I would also check a pocket calculator, Google, and perhaps my copy of 1984 where Winston writes that “Freedom is the freedom to say two plus two equals three.” All of these would naturally show that the rest of the world agreed with my current visualization, and disagreed with my memory, that 2 + 2 = 3.
How could I possibly have ever been so deluded as to believe that 2 + 2 = 4? Two explanations would come to mind: First, a neurological fault (possibly caused by a sneeze) had made all the additive sums in my stored memory go up by one. Second, someone was messing with me, by hypnosis or by my being a computer simulation. In the second case, I would think it more likely that they had messed with my arithmetic recall than that 2 + 2 actually equalled 4. Neither of these plausible-sounding explanations would prevent me from noticing that I was very, very, very confused.3
What would convince me that 2 + 2 = 3, in other words, is exactly the same kind of evidence that currently convinces me that 2 + 2 = 4: The evidential crossfire of physical observation, mental visualization, and social agreement.
There was a time when I had no idea that 2 + 2 = 4. I did not arrive at this new belief by random processes—then there would have been no particular reason for my brain to end up storing “2 + 2 = 4” instead of “2 + 2 = 7.” The fact that my brain stores an answer surprisingly similar to what happens when I lay down two earplugs alongside two earplugs, calls forth an explanation of what entanglement produces this strange mirroring of mind and reality.
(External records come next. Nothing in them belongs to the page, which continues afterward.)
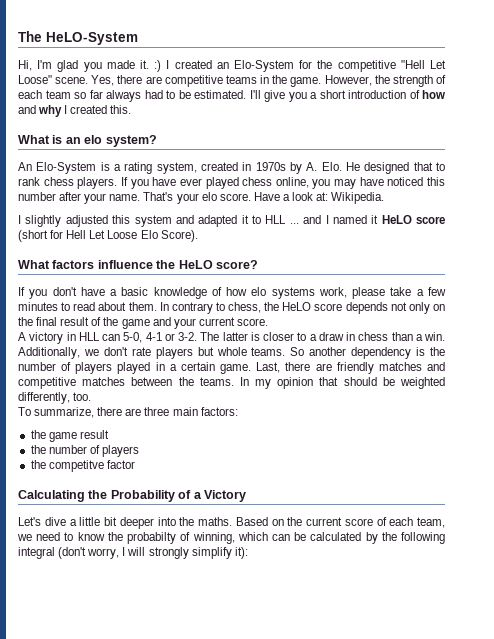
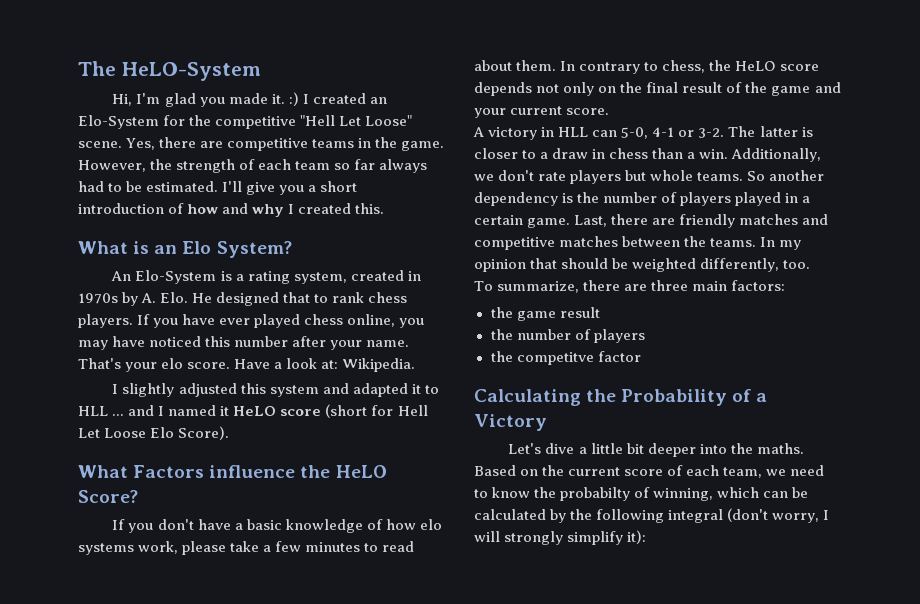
[84,135,157,147] elo system? -> [182,241,292,258] Elo System?
[52,260,95,269] factors -> [133,465,205,478] Factors
[215,260,258,269] score? -> [78,490,138,503] Score?

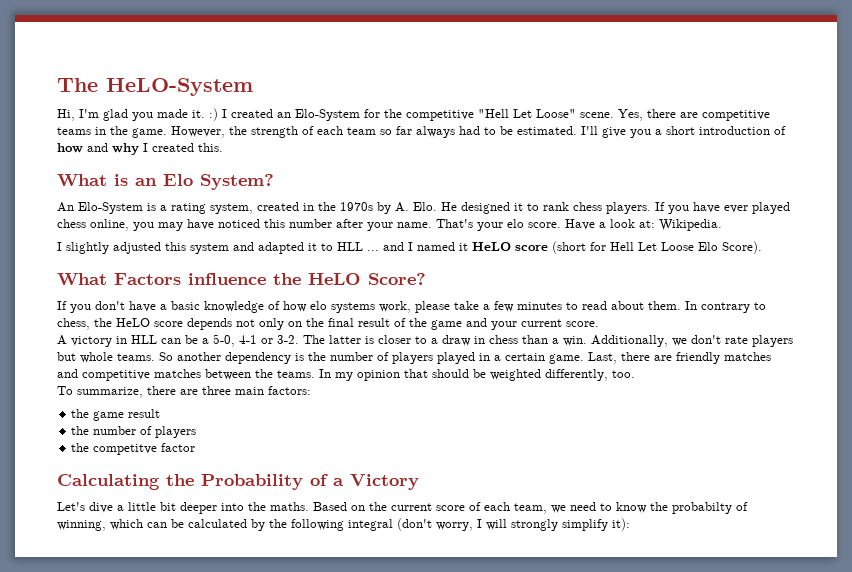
(421, 276) none -> [318,202,336,211] the
[283,292,311,303] that -> [514,203,523,211] it
(618, 133) none -> [185,335,209,344] be a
There’s really only two possibilities, for a belief of fact—either the belief got there via a mind-reality entangling process, or not. If not, the belief can’t be correct except by coincidence. For beliefs with the slightest shred of internal complexity (requiring a computer program of more than 10 bits to simulate), the space of possibilities is large enough that coincidence vanishes.4
Unconditional facts are not the same as unconditional beliefs. If entangled evidence convinces me that a fact is unconditional, this doesn’t mean I always believed in the fact without need of entangled evidence.
I believe that 2 + 2 = 4, and I find it quite easy to conceive of a situation which would convince me that 2 + 2 = 3. Namely, the same sort of situation that currently convinces me that 2 + 2 = 4. Thus I do not fear that I am a victim of blind faith.5
1See Map and Territory.
2Comment: http://lesswrong.com/lw/jl/what_is_evidence/f7h.
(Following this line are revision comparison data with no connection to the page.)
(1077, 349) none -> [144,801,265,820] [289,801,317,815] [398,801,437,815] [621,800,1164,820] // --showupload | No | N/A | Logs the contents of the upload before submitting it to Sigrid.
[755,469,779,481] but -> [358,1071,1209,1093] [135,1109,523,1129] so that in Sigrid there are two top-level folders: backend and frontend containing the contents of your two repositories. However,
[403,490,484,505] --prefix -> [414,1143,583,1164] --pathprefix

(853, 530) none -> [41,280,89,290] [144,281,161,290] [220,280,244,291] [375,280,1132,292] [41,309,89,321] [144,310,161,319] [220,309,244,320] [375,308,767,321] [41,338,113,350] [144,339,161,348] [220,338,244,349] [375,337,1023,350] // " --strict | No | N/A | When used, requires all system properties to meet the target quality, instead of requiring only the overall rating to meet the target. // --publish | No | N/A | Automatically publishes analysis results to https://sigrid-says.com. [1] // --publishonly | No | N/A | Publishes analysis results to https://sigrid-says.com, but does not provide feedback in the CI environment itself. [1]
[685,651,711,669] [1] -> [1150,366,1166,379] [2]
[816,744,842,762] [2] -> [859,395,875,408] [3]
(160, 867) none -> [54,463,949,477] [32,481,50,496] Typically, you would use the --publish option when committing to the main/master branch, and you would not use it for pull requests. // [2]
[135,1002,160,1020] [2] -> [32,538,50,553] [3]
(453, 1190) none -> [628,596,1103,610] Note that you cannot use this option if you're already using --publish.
3See “Your Strength as a Rationalist” in Map and Territory.
4For more on belief formation and beliefs of fact, see “Feeling Rational” and “What Is Evidence?” in Map and Territory. For more on belief complexity, see “Occam’s Razor” in the same volume.
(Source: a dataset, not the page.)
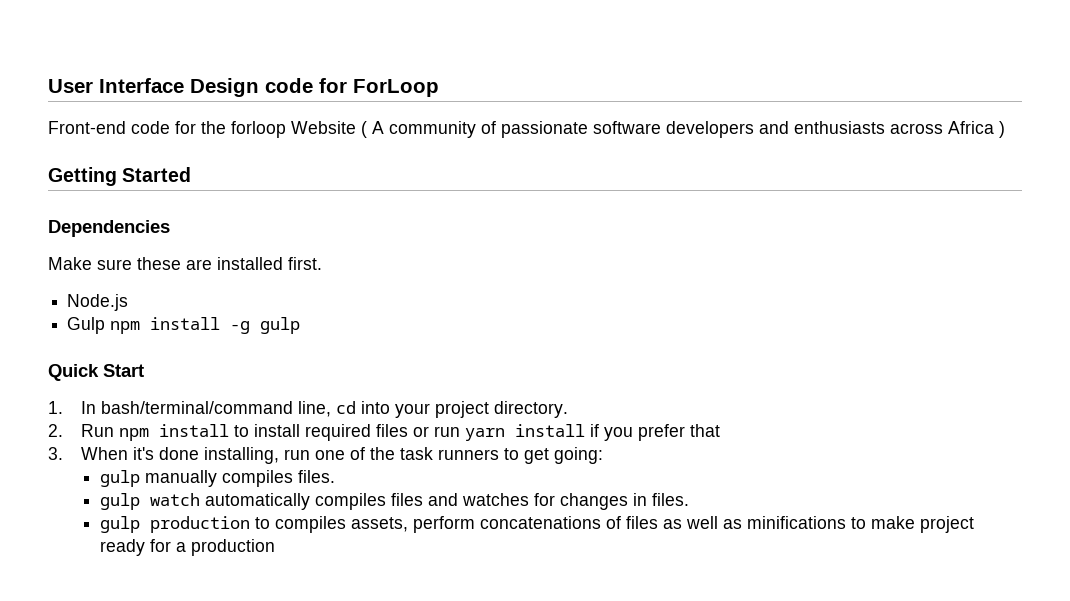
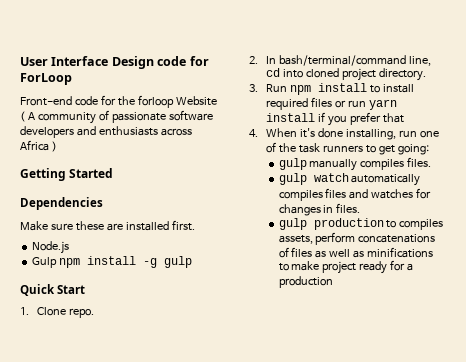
(63, 407) none -> [37,307,95,318] [249,56,258,64] Clone repo. // 2.
[394,403,430,418] your -> [306,68,340,78] cloned
[48,424,63,437] 2. -> [249,84,258,92] 3.
[48,447,63,460] 3. -> [249,129,258,137] 4.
5If there are any Christians reading this who know Bayes’s Theorem, might I inquire of you what situation would convince you of the truth of Islam? Presumably it would be the same sort of situation causally responsible for producing your current belief in Christianity: We would push you screaming out of the uterus of a Muslim woman, and have you raised by Muslim parents who continually told you that it is good to believe unconditionally in Islam.
Or is there more to it than that? If so, what situation would convince you of Islam, or at least, non-Christianity? And how confident are you that the general kinds of evidence and reasoning you appeal to would have been enough to dissuade you of your religion if you had been raised a Muslim?